In de jaren 1990 stond het NCOS volop in het gewoel, met stevige discussies over de projectwerking, enkele grote gemeenschappelijke campagnes, de coördinatie van ngo-initiatieven en deelname aan opkomende Europese netwerken. Een nieuwe schwung kwam er in de tweede helft van het decennium, als reactie op de toenemende globalisering. Samen met de vakbonden werkte het NCOS mee aan een gemeenschappelijke campagne ‘Werk aan de wereld’, waarin een sterkere controle op multinationals (Nike – geen schandalen aan mijn voeten) werd gevraagd.
Op 1 september 2000 veranderde het NCOS zijn naam in Vlaamse koepel van de Noord-Zuidbeweging – 11.11.11. Men was zich ervan bewust dat vernieuwing nodig was om impact te blijven hebben op de publieke opinie, de media en het beleid. In 2004 herschreef 11.11.11 zijn Handvest, met als uitgangspunt het recht van ieder mens op ontwikkeling.

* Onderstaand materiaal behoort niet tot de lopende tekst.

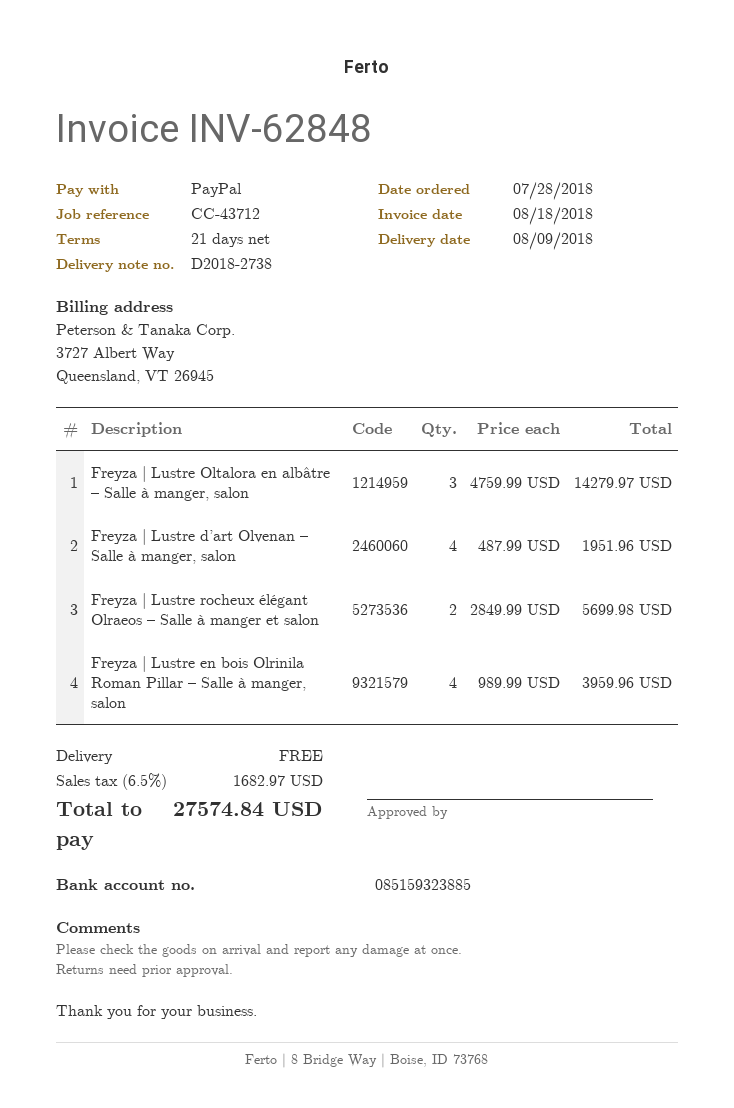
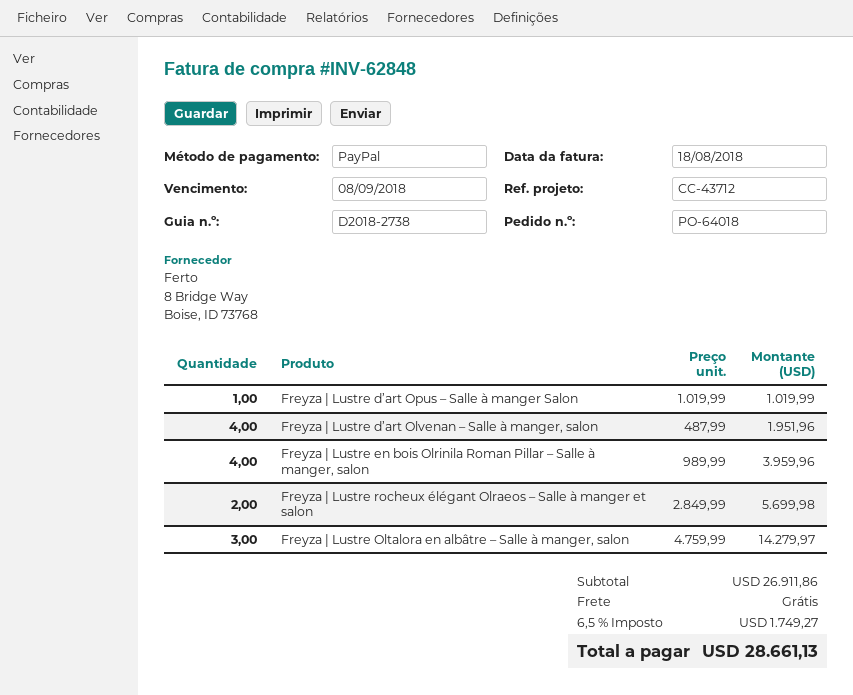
Freyza | Lustre d’art Opus – Salle à manger Salon: none -> 1 x 1019.99 = 1019.99
tax: 6.5% = 1682.97 -> 6.5% = 1749.27
total: 27574.84 -> 28661.13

Langlopende campagnes werden opgezet en met MO* verscheen in 2005 een nieuw magazine. Het toekomstcongres in 2009 wilde de draad van vernieuwing weer oppikken, er werden heftige debatten gevoerd en het resultaat werd op 23 januari 2010 voorgesteld op het congres ‘De toekomst begint’, waar Kumi Naaidoo, directeur van Greenpeace, volgende boodschap meegaf: ‘Voortdoen! Koppel ecologische duurzaamheid en rechtvaardigheid, en blijf volop druk zetten voor verandering. Een andere wereld blijft mogelijk en nodig!’

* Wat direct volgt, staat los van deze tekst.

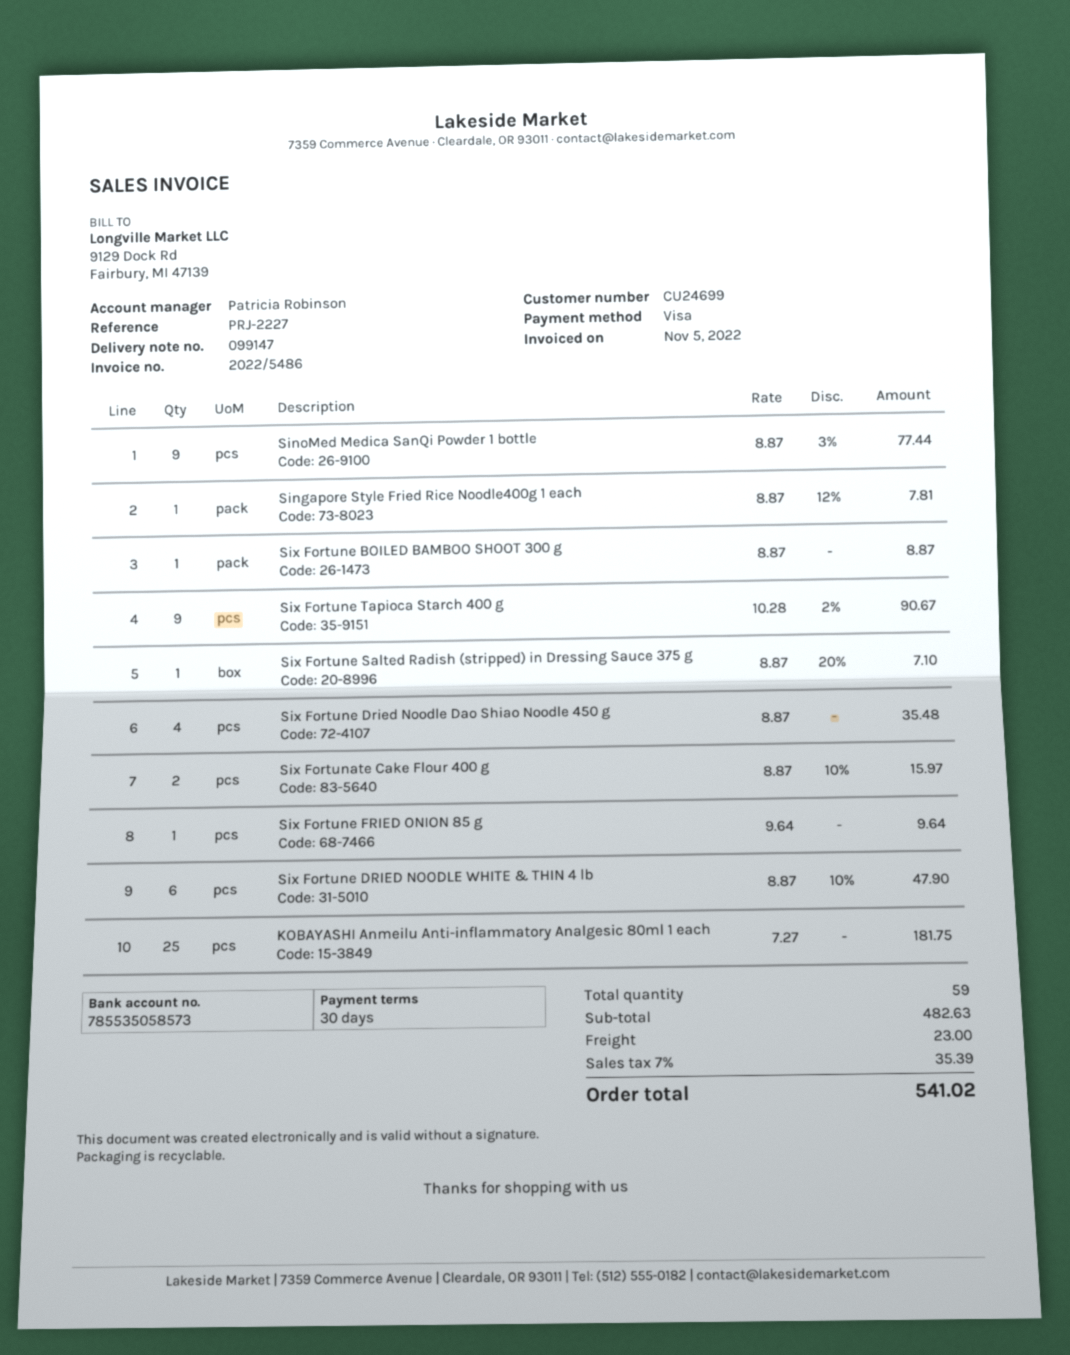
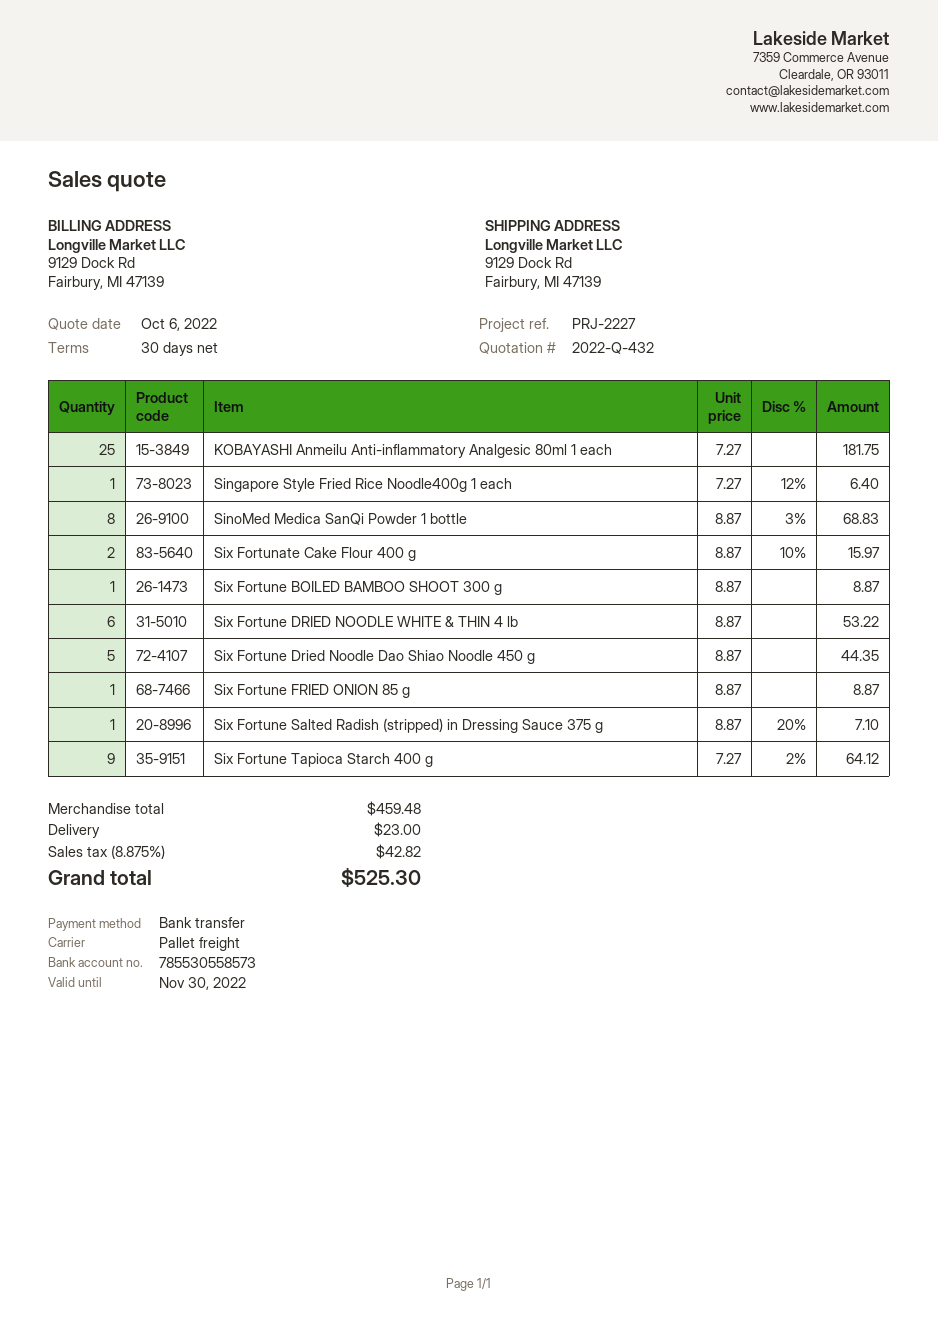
payment method: Visa -> bank transfer
bank account: 785535058573 -> 785530558573
SinoMed Medica SanQi Powder 1 bottle: 9 x 8.87 - 3% = 77.44 -> 8 x 8.87 - 3% = 68.83
Singapore Style Fried Rice Noodle400g 1 each: 1 x 8.87 - 12% = 7.81 -> 1 x 7.27 - 12% = 6.40
Six Fortune Tapioca Starch 400 g: 9 x 10.28 - 2% = 90.67 -> 9 x 7.27 - 2% = 64.12
Six Fortune Dried Noodle Dao Shiao Noodle 450 g: 4 x 8.87 = 35.48 -> 5 x 8.87 = 44.35
Six Fortune FRIED ONION 85 g: 1 x 9.64 = 9.64 -> 1 x 8.87 = 8.87
Six Fortune DRIED NOODLE WHITE & THIN 4 lb: 6 x 8.87 - 10% = 47.90 -> 6 x 8.87 = 53.22
subtotal: 482.63 -> 459.48
tax: 7% = 35.39 -> 8.875% = 42.82
total: 541.02 -> 525.30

Al in 2010, lang voor de vijftigste verjaardag, werd op initiatief van Tine Lommez, documentaliste bij 11.11.11, een samenwerkingsovereenkomst met Amsab-ISG gesloten. Daarin werd onder meer besloten dat het statisch archief tot 2000 naar Amsab-ISG zou worden overgebracht. Lommez bracht zelf al onderverdelingen in het over te dragen archief aan: campagne/educatie, zuidwerken/projecten, verslagen/bestuursinfo, politiek/beleidswerk, formele reeksen en speciale gevallen. In januari 2011 haalde Amsab-ISG in de Vlasfabriekstraat eenenvijftig paletten materiaal op. Het betrof campagnemateriaal, tentoonstellingen, affiches, filmmateriaal, publicaties en archief van 11.11.11, en de ledencomités van de koepel VODO (één palet), Intercodev en Coprogram (twee paletten).

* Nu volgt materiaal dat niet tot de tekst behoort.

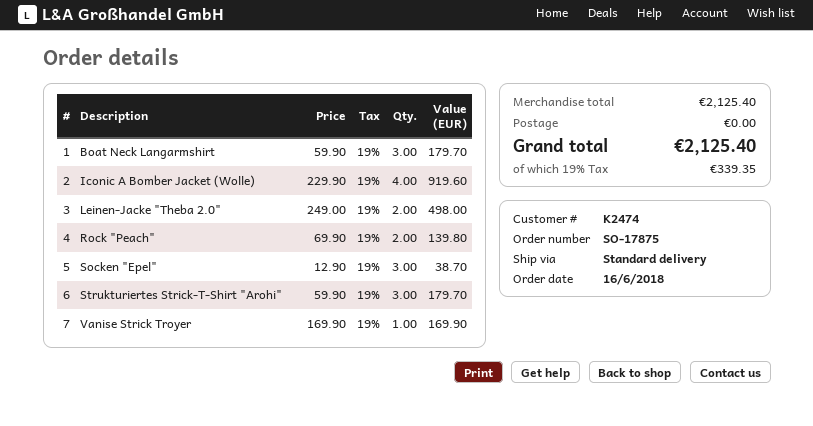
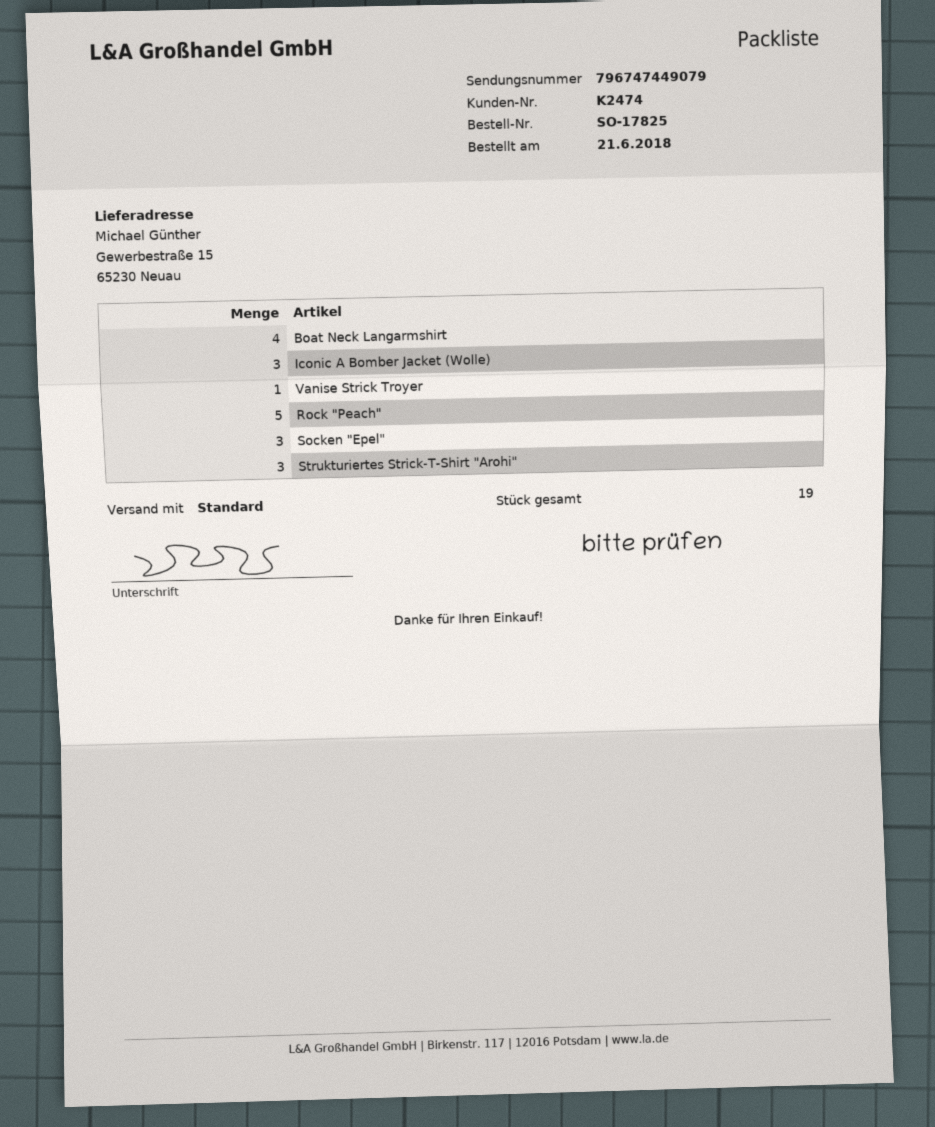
order number: SO-17875 -> SO-17825
order date: 2018-06-16 -> 2018-06-21
Boat Neck Langarmshirt: 3 -> 4
Iconic A Bomber Jacket (Wolle): 4 -> 3
Leinen-Jacke "Theba 2.0": 2 -> none
Rock "Peach": 2 -> 5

Doorheen de tijd is de organisatiestructuur veel veranderd als gevolg van interne herschikkingen, fusies, de nauwere samenwerking met ander organisaties, de provinciale werking en de splitsing in NCOS en CNCD. Al deze structuurwijzigingen hadden hun weerslag op de archiefvorming, wat de ordening niet eenvoudig maakte. Ook de dubbele rol van 11.11.11 als coördinator van ngo’s en als politieke actor bemoeilijkte de inventarisatie. Bovendien zitten tussen de oprichting van NCOS en de overdracht van het archief vier verhuizingen in Brussel – en verhuizingen brengen steevast verlies van materiaal met zich mee. Op haar huidige (Vlasfabriekstraat) en vorige (Lakenstraat) adres had de organisatie te kampen met waterschade, met schimmel als resultaat. Beide elementen, én het feit dat enkele medewerkers wellicht nog materiaal in hun werkruimtes bewaren, brachten hiaten in het archief. Uit de beginjaren (1966-1976) zijn er weinig documenten; vermoedelijk werd bij de verhuizing naar de Lakenstraat in 1976 veel archief niet overgedragen of is het verloren gegaan. Uit de tussenperiode tot de verhuizing naar de Vlasfabriekstraat in 1989 is er aanzienlijk meer archief, maar de hoofdmoot komt uit de archiefproductie na de verhuizing.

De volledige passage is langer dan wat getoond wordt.